Journalist calls for banning robots

Technology mogul Elon Musk and the world's leading artificial intelligence experts have called on the United Nations to ban robots.

Els Musk of Tesla and Mustafa Suleyma of Google led a group of 116 people from 26 countries to sign a letter urging the United Nations (UN) to ban automatic weapons of mass destruction to prevent a new weapons revolution. / 8 reported.

The letter appeared in the context of the UN's vote to agree to initiate formal discussions on the issue of automatic firearms including unmanned aerial vehicles, tanks and automatic machine guns.

Picture 1 of Journalist calls for banning robots
American billionaire Elon Musk.
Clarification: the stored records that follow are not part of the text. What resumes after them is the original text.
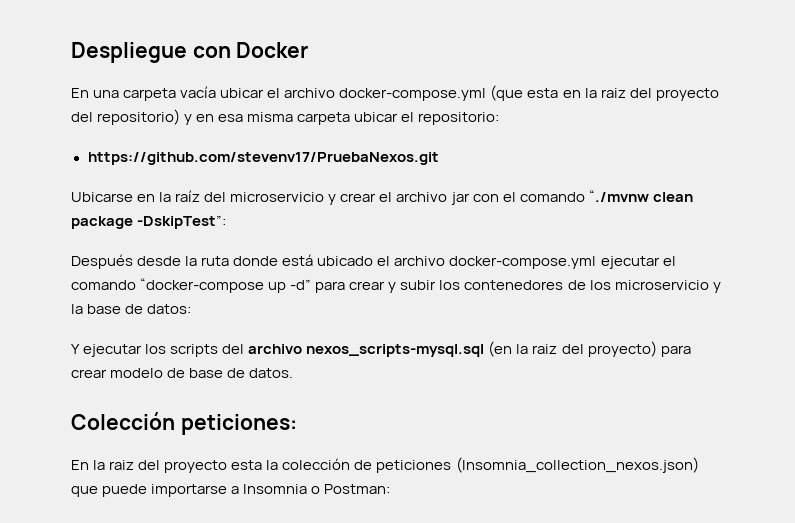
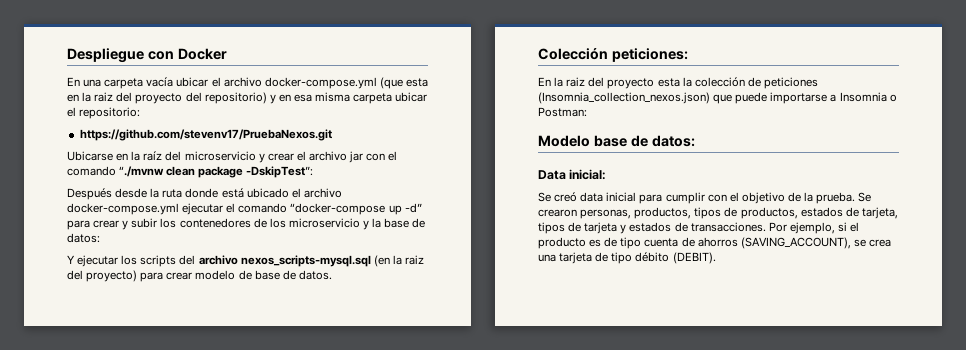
+ Modelo base de datos:
+ Data inicial:
+ Se creó data inicial para cumplir con el objetivo de la prueba. Se crearon personas, productos, tipos de productos, estados de tarjeta, tipos de tarjeta y estados de transacciones. Por ejemplo, si el producto es de tipo cuenta de ahorros (SAVING_ACCOUNT), se crea una tarjeta de tipo débito (DEBIT).

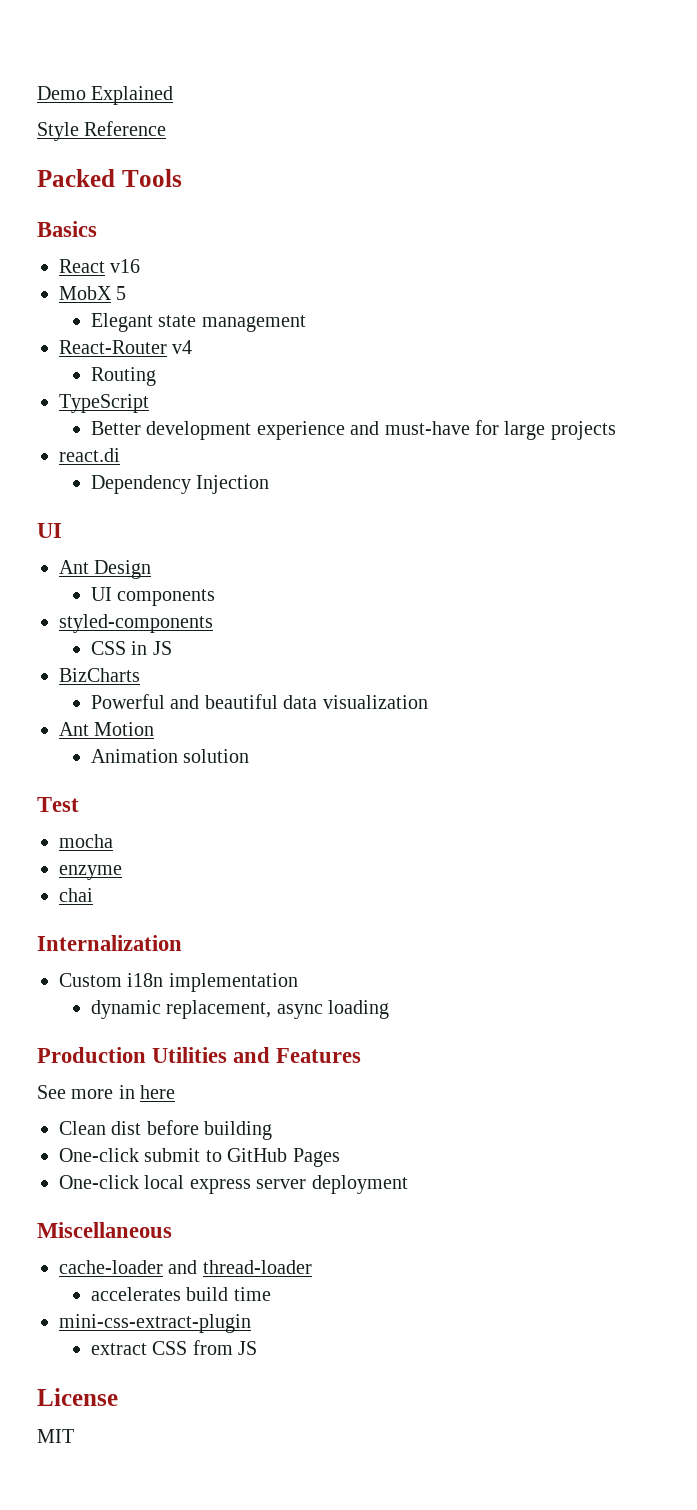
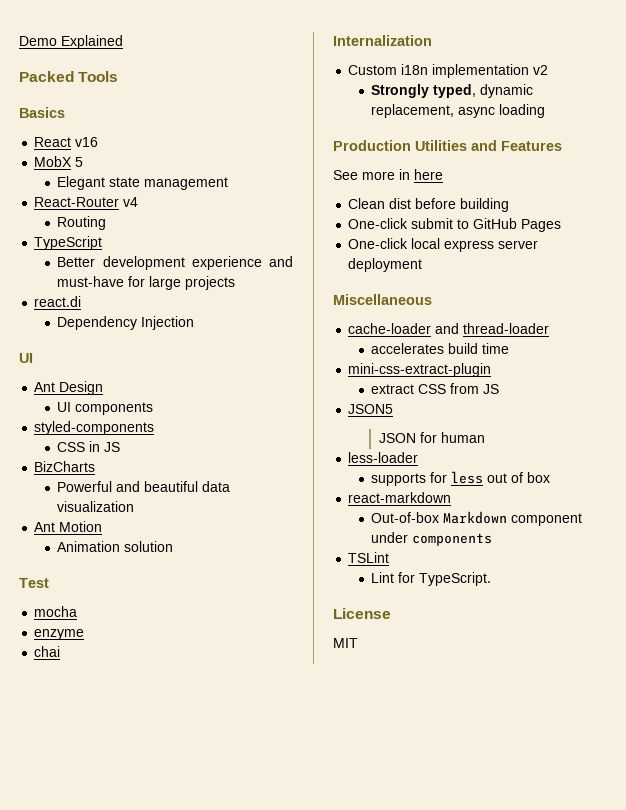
- Style Reference
- Custom i18n implementation
- dynamic replacement, async loading
+ Custom i18n implementation v2
+ Strongly typed, dynamic replacement, async loading
+ JSON5
+ JSON for human
+ less-loader
+ supports for less out of box
+ react-markdown
+ Out-of-box Markdown component under components
+ TSLint
+ Lint for TypeScript.

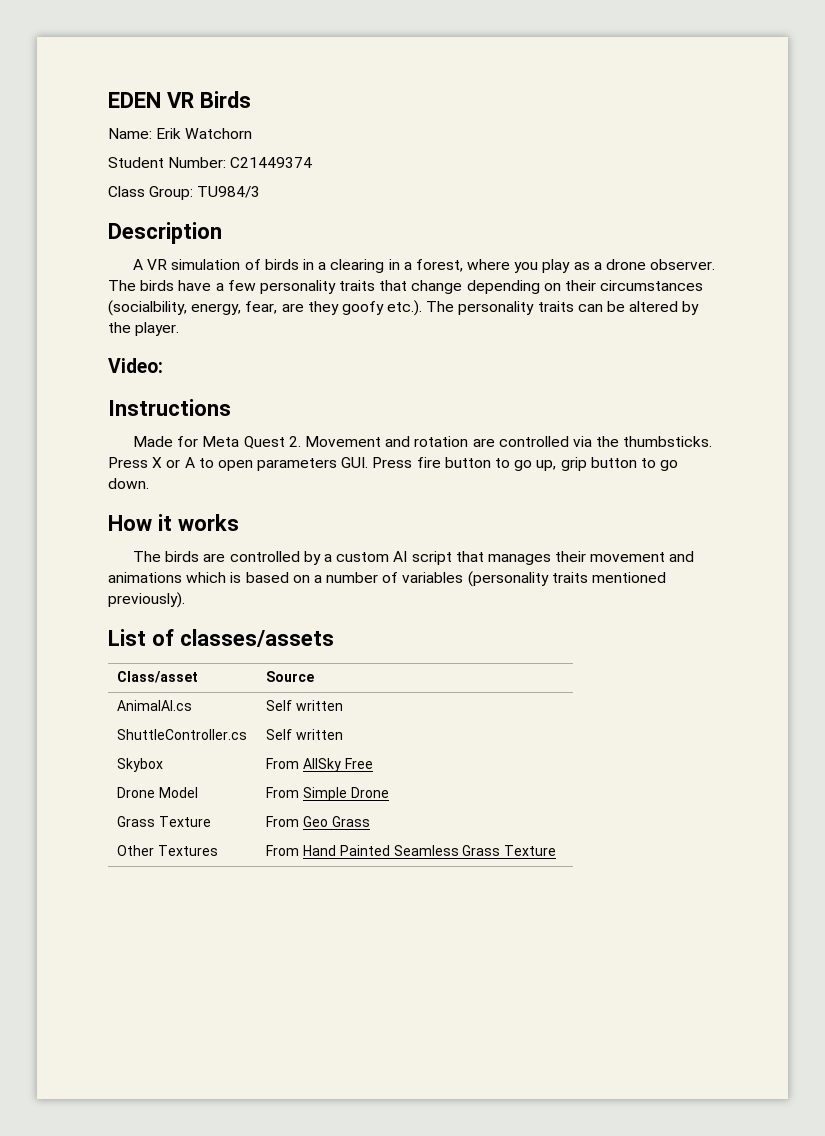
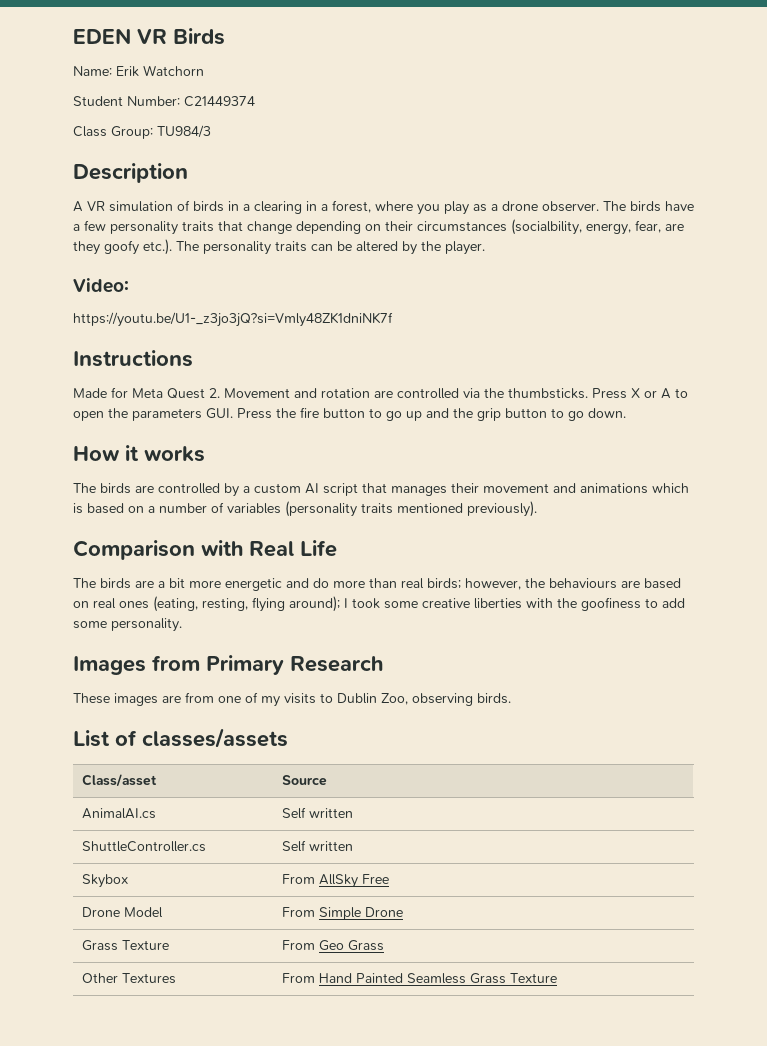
+ https://youtu.be/U1-_z3jo3jQ?si=Vmly48ZK1dniNK7f
- Press X or A to open parameters GUI. Press fire button to go up, grip button to go down.
+ Press X or A to open the parameters GUI. Press the fire button to go up and the grip button to go down.
+ Comparison with Real Life
+ The birds are a bit more energetic and do more than real birds; however, the behaviours are based on real ones (eating, resting, flying around); I took some creative liberties with the goofiness to add some personality.
+ Images from Primary Research
+ These images are from one of my visits to Dublin Zoo, observing birds.

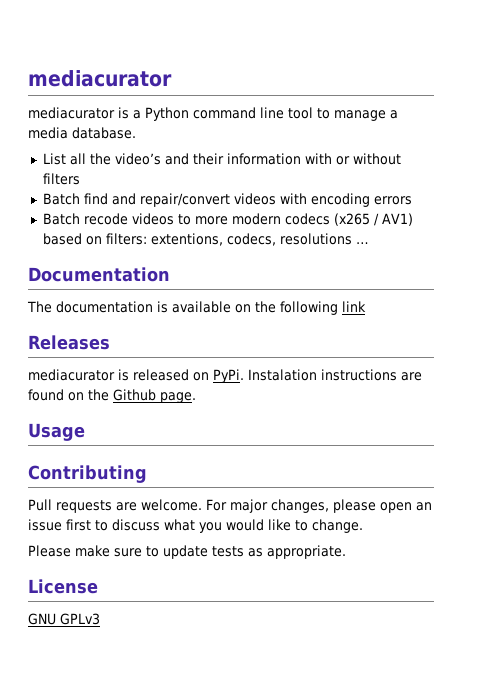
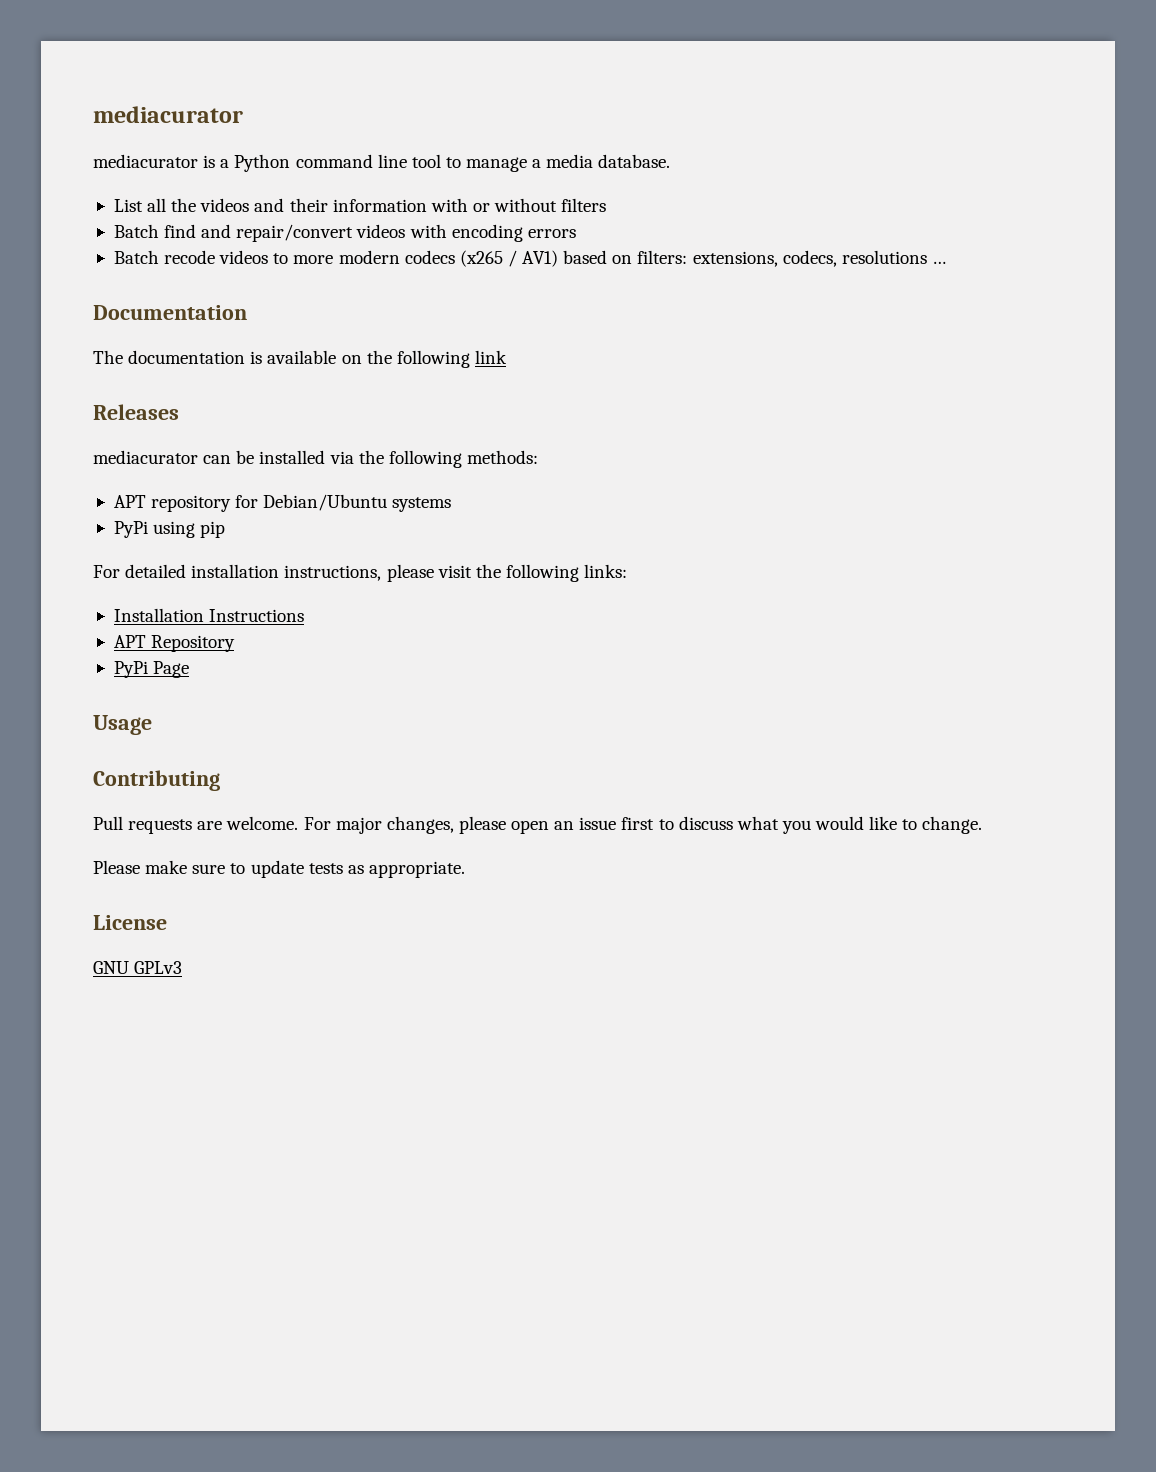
- List all the video’s and their information with or without filters
+ List all the videos and their information with or without filters
- Batch recode videos to more modern codecs (x265 / AV1) based on filters: extentions, codecs, resolutions …
+ Batch recode videos to more modern codecs (x265 / AV1) based on filters: extensions, codecs, resolutions …
- mediacurator is released on PyPi. Instalation instructions are found on the Github page.
+ mediacurator can be installed via the following methods:
+ APT repository for Debian/Ubuntu systems
+ PyPi using pip
+ For detailed installation instructions, please visit the following links:
+ Installation Instructions
+ APT Repository
+ PyPi Page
Photo: AFP.

In the letter, founders warn that the race to develop automatic weapons of mass destruction could lead to a third weapons revolution after gunpowder and nuclear weapons. "Automatically developing weapons of mass destruction will cause armed conflict to take place at unprecedented rates at a rate faster than human imagination can give."

According to experts, terrorists can use this weapon to kill civilians. People need to act now. Once opened, this Pandora's disaster box will be difficult to close , " the letter said. AI technology has been warned to reach the feasibility of deploying automatic weapons in just a few years. Musk called AI the greatest threat to human existence.

The letter will be released at the opening of the International Association for the Artificial Intelligence (IJCAI) in Melbourne, Australia on 21 August, calling on UN to list automatic weapons-trafficking systems in the weapons list. Prohibited in the Convention on conventional arms of the United Nations. Two years ago, IJCAI issued a letter with similar content.

Britain in 2015 opposed the automatic moratorium on firearms, arguing that international humanitarian law was in place. Many types of automatic firearms have been developed or put into use in the world.

"AI technology used to support humans can also be used as an automatic weapon to industrialize war," said Toby Walsh, an AI professor at the University of New South Wales in Sydney. "Now we need to decide what we want to choose the future."